Alguien propuso empezar la cronología de la Nueva Era a partir del inicio de la betrización, pero la idea no tuvo éxito. La cronología no cambió, pero los hombres sí. El capítulo se cerraba con patéticas palabras sobre la Nueva Era del Humanismo.
Busqué una monografía sobre la betrización, escrita por Ullrich. Una vez más todo era matemáticas, pero decidí masticarlas hasta el fin. La intervención no se realizaba en el plasma hereditario, tal como yo había temido. De ser así, ya no habría sido necesario betrizar a cada generación. Pensé en ello con esperanza: al menos teóricamente, existía una posibilidad de rectificación. Habían actuado — en una temprana fase de la vida — sobre la zona anterior del cerebro en desarrollo con un grupo de enzimas proteolíticas.
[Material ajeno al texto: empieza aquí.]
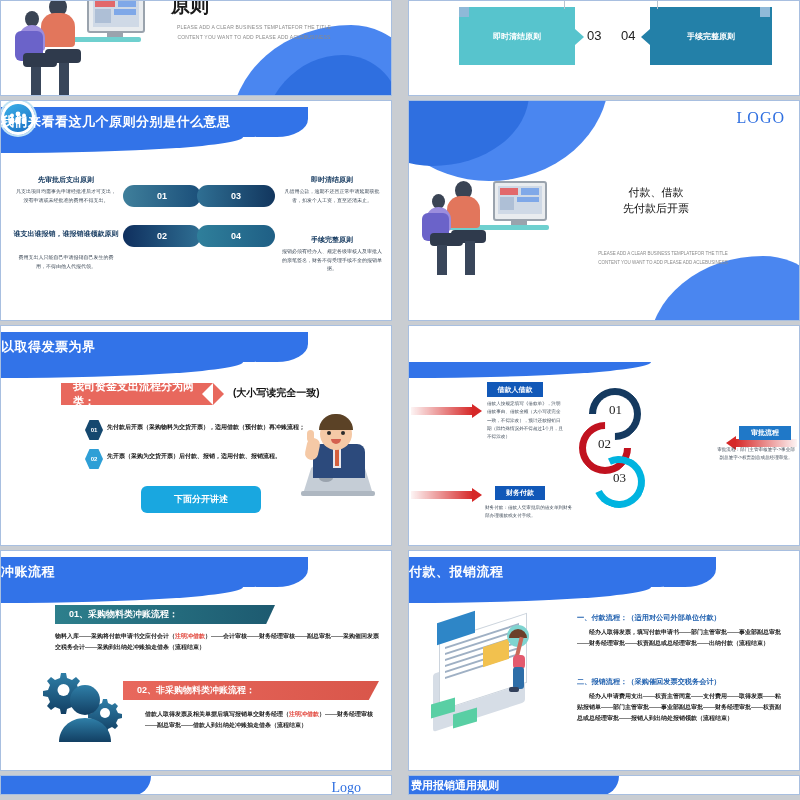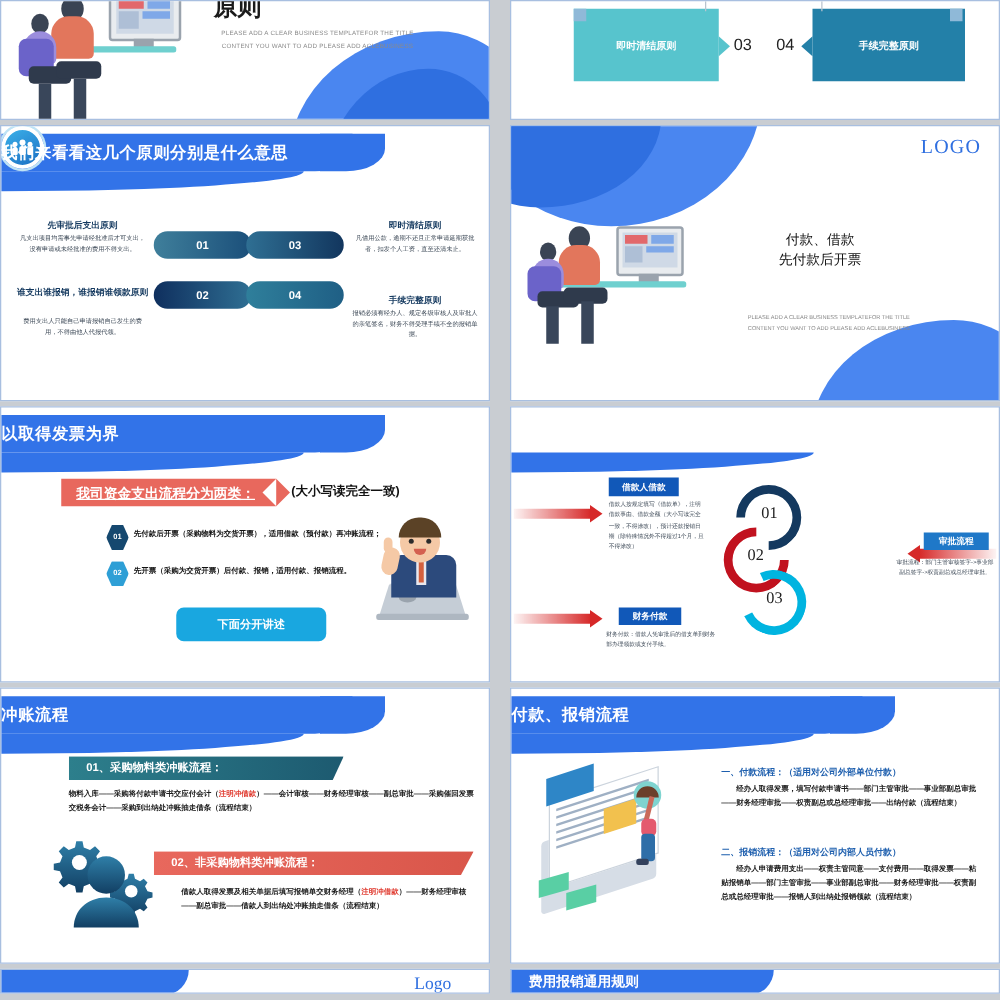--- a/index.html
+++ b/index.html
@@ -285,7 +285,7 @@
     </div>
     <div class="banner-wave"></div>
 
-    <div class="redribbon" style="left:48px;top:57px;width:172px;text-decoration:underline;">
+    <div class="redribbon" style="left:60px;top:57px;width:152px;">
       <span>我司资金支出流程分为两类：</span>
     </div>
     <div style="position:absolute;left:232px;top:60px;font-size:10px;font-weight:bold;color:#111;">(大小写读完全一致)</div>

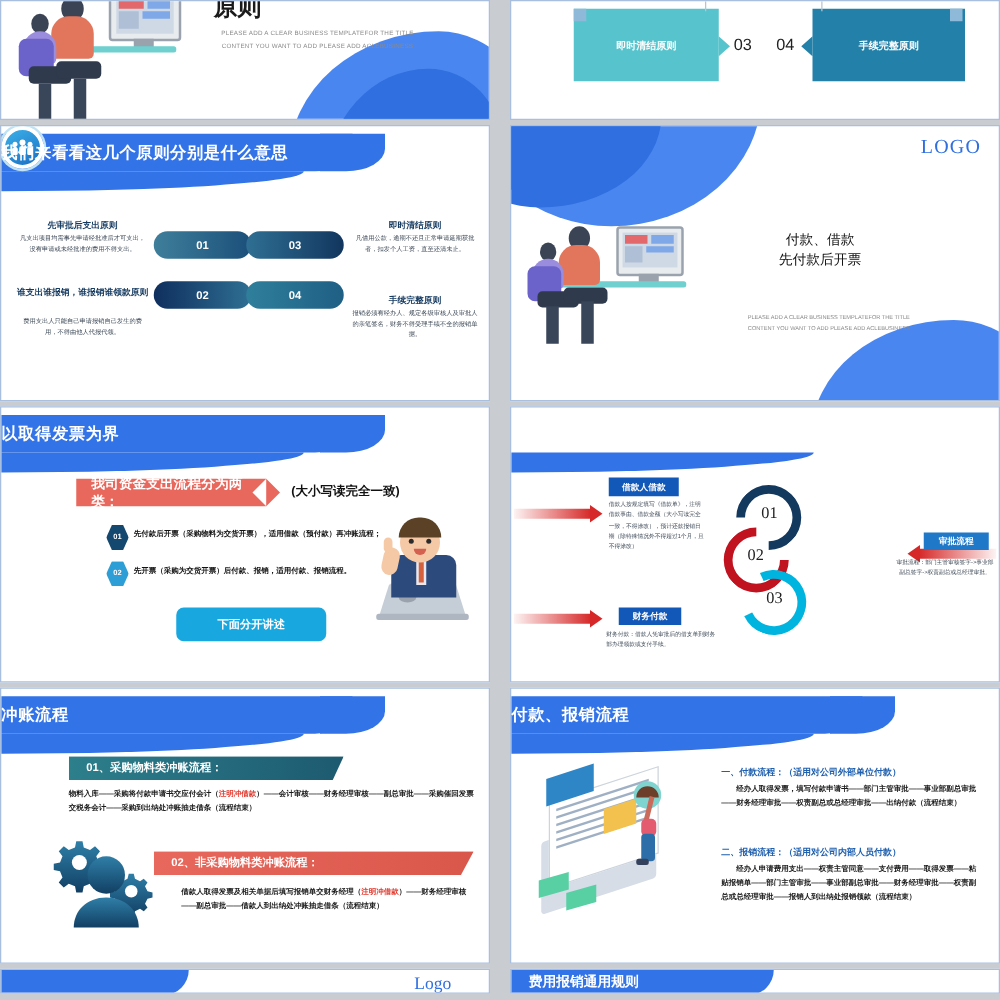--- a/index.html
+++ b/index.html
@@ -425,7 +425,7 @@
     <div class="h-blue" style="left:168px;top:62px;">一、付款流程：（适用对公司外部单位付款）</div>
     <div class="p-blue" style="left:168px;top:76px;width:208px;text-indent:12px;">经办人取得发票，填写付款申请书——部门主管审批——事业部副总审批——财务经理审批——权责副总或总经理审批——出纳付款（流程结束）</div>
 
-    <div class="h-blue" style="left:168px;top:126px;">二、报销流程：（适用对公司内部人员付款）</div>
+    <div class="h-blue" style="left:168px;top:126px;">二、报销流程：（采购催回发票交税务会计）</div>
     <div class="p-blue" style="left:168px;top:140px;width:208px;text-indent:12px;">经办人申请费用支出——权责主管同意——支付费用——取得发票——粘贴报销单——部门主管审批——事业部副总审批——财务经理审批——权责副总或总经理审批——报销人到出纳处报销领款（流程结束）</div>
   </div>
 

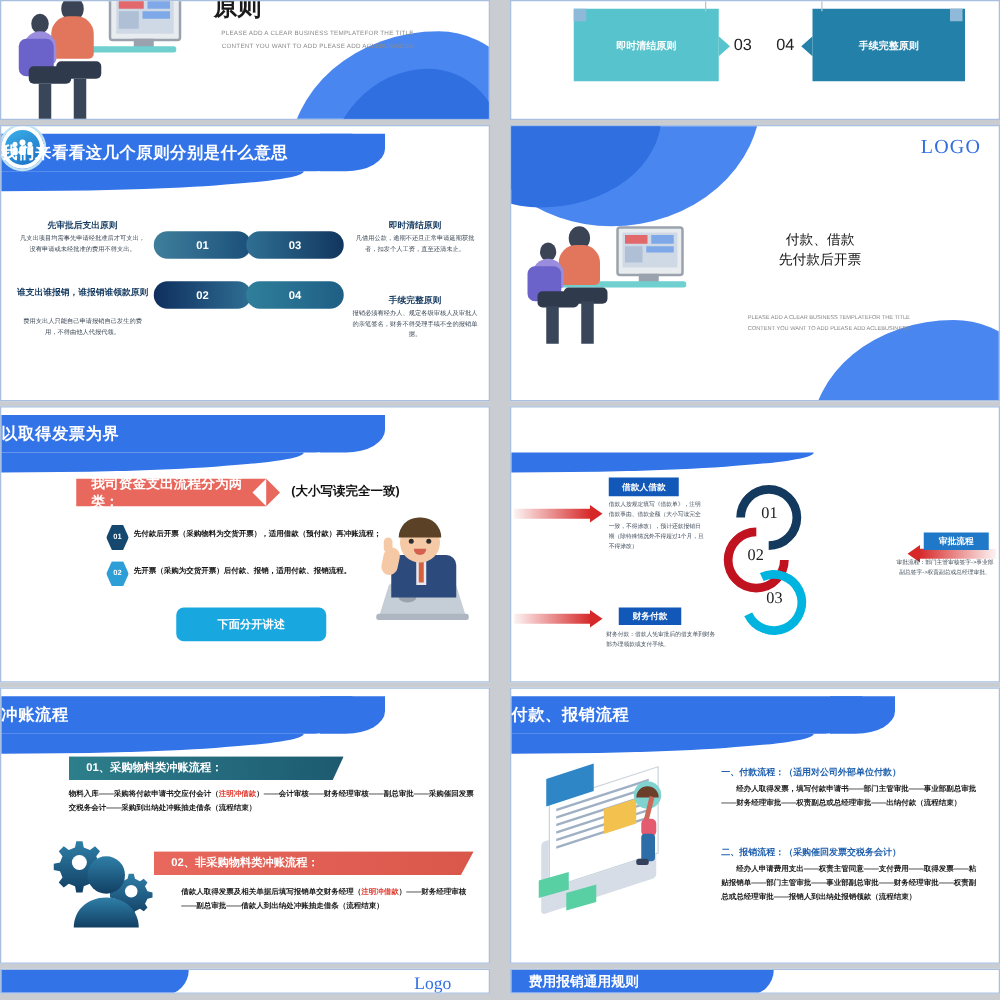--- a/index.html
+++ b/index.html
@@ -147,7 +147,7 @@
             background:#dceaff; border-radius:0 0 40px 0; z-index:-1;}
   .b-logo { position:absolute; right:30px; top:4px; font-size:14px; color:#2f6fe0;
             font-family:"Liberation Serif", serif;}
-  .b-title{ position:absolute; left:14px; top:2px; color:#fff; font-size:11px; font-weight:bold;}
+  .b-title{ position:absolute; left:2px; top:2px; color:#fff; font-size:11px; font-weight:bold;}
 </style>
 </head>
 <body>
Los resultados eran contundentes:
una reducción del impulso agresivo del ochenta al ochenta y ocho por ciento en comparación con los no betrizados: eliminación de las relaciones asociativas entre los actos agresivos y el ámbito de sentimientos pasivos; reducción de las posibilidades de arriesgar la vida personal en un promedio del ochenta y siete por ciento.
Se subrayaba como el más importante éxito el hecho de que estos cambios no afectaban negativamente el desarrollo de la inteligencia y la formación de la personalidad, y — lo que era tal vez aún más importante — que las limitaciones resultantes no funcionaban según el principio de las asociaciones de temor. En otras palabras: la persona no dejaba de matar porque tuviera miedo del acto en sí. Una forma semejante causaría neurosis y atemorizaría a toda la humanidad. No lo hacía porque «no se le podía ocurrir».
Me gustó una frase de Ullrich: «La betrización causa la desaparición de la agresividad por la falta de impulso, no por prohibición.» Pero tras reflexionar un poco se me ocurrió que esto no explicaba lo primordial, es decir, el modo de raciocinar de las personas sometidas a la betrización. Estas personas eran completamente normales y por lo tanto podían imaginarlo todo, incluso un asesinato. ¿Qué evitaba su realización?
Hasta que oscureció estuve buscando una respuesta a esta pregunta. Como ocurre casi siempre con los problemas científicos, lo que en una reseña o conferencia breve se antoja relativamente claro y sencillo se fue complicando a medida que iba necesitando explicaciones más concretas.
La señal cantarína me llamó para la cena; pedí que la subieran a mi habitación, pero ni siquiera la probé. Las explicaciones científicas que por fin logré encontrar no eran del todo congruentes. Una repulsión parecida al asco, un estado de máxima aversión que se incrementaba de modo incomprensible para una persona no betrizada; lo más interesante eran las declaraciones de los sometidos a estudio, que entonces, ochenta años atrás, en el instituto Trimaldi de Roma, se dedicaron a la tarea de abrirse paso a través de las barreras invisibles erigidas en sus cerebros. Esto era lo más singular que había leído en mi vida. Ninguno de ellos pudo atravesarlas, pero el relato de las experiencias que acompañaron tales tentativas era distinto en cada caso. En algunos predominaban las manifestaciones psíquicas: la necesidad de eludir la situación en que se les había colocado, la repetición de las tentativas provocó en este grupo violentos dolores de cabeza, y la persistencia de estos dolores fue causa finalmente de una neuritis, que pudo curarse con facilidad. En otros dominaban las manifestaciones físicas: jadeos, asma; esta situación recordaba el miedo, pero ellos no se quejaban de miedo sino de malestar físico.
Según comprobó Pilgrin en sus investigaciones, la ejecución de un asesinato simulado — por ejemplo, en una muñeca — fue posible para el dieciocho por ciento de los betrizados, pero tenían que estar absolutamente seguros de que lo hacían contra un objeto inanimado.
La prohibición alcanzó a todos los animales de especies superiores, pero no a los reptiles, anfibios e insectos. Naturalmente, a los betrizados les faltaba un conocimiento científico de la sistemática zoológica. La prohibición estaba ligada sencillamente al grado de semejanza con la especie humana tal como se entiende en general. La cuestión quedaba zanjada con la explicación de que todo el mundo tomaba al perro por un animal más cercano al hombre que una serpiente.
Leí montones de otros trabajos y di la razón a cuantos afirmaban que a un betrizado sólo puede comprenderle introspectivamente otro betrizado. Dejé estos estudios con sentimientos encontrados. Lo que más me inquietaba era la falta de trabajos críticos, análisis de algún tipo que incluyeran las consecuencias negativas de esta intervención, ya que yo no dudaba un solo momento de que tenía que haberlas. No por falta de respeto y atención hacia los investigadores, sino sencillamente porque la esencia de todos los actos humanos es así: en lo bueno siempre hay algo malo.